Your goal: All that should appear is the run of lines from the one containing "Clara: 1 x 1480.00" through the end of the records, each repeated exactly.

Provided information:
::::::::

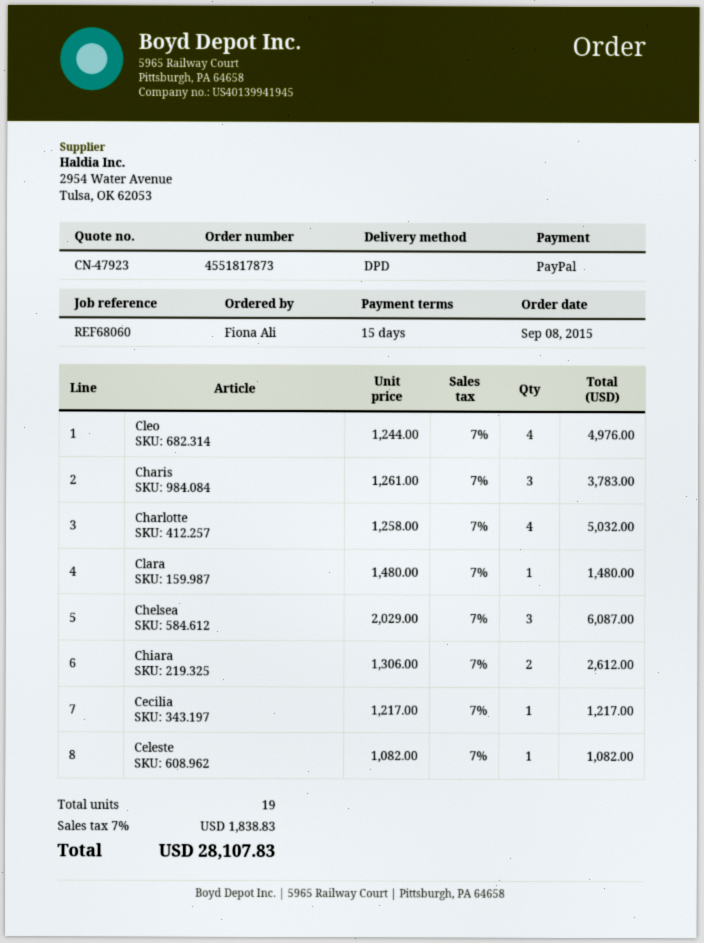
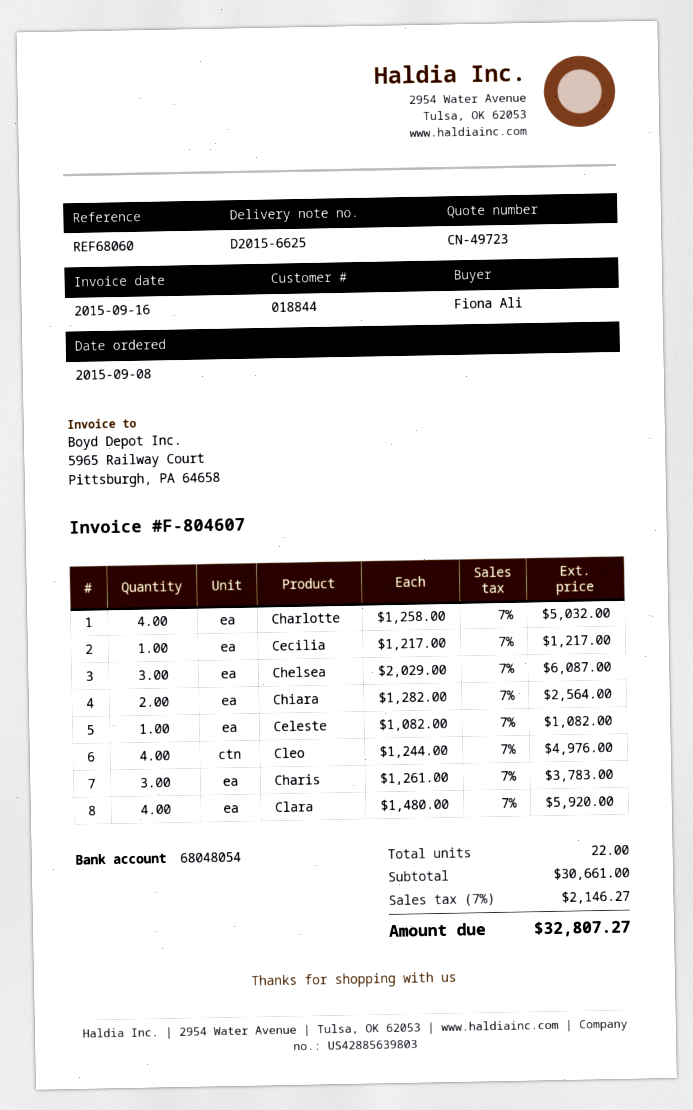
quote number: CN-47923 -> CN-49723
Clara: 1 x 1480.00 = 1480.00 -> 4 x 1480.00 = 5920.00
Chiara: 2 x 1306.00 = 2612.00 -> 2 x 1282.00 = 2564.00
total quantity: 19 -> 22
tax: 7% = 1838.83 -> 7% = 2146.27
total: 28107.83 -> 32807.27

::::::::

Result for this task:
Clara: 1 x 1480.00 = 1480.00 -> 4 x 1480.00 = 5920.00
Chiara: 2 x 1306.00 = 2612.00 -> 2 x 1282.00 = 2564.00
total quantity: 19 -> 22
tax: 7% = 1838.83 -> 7% = 2146.27
total: 28107.83 -> 32807.27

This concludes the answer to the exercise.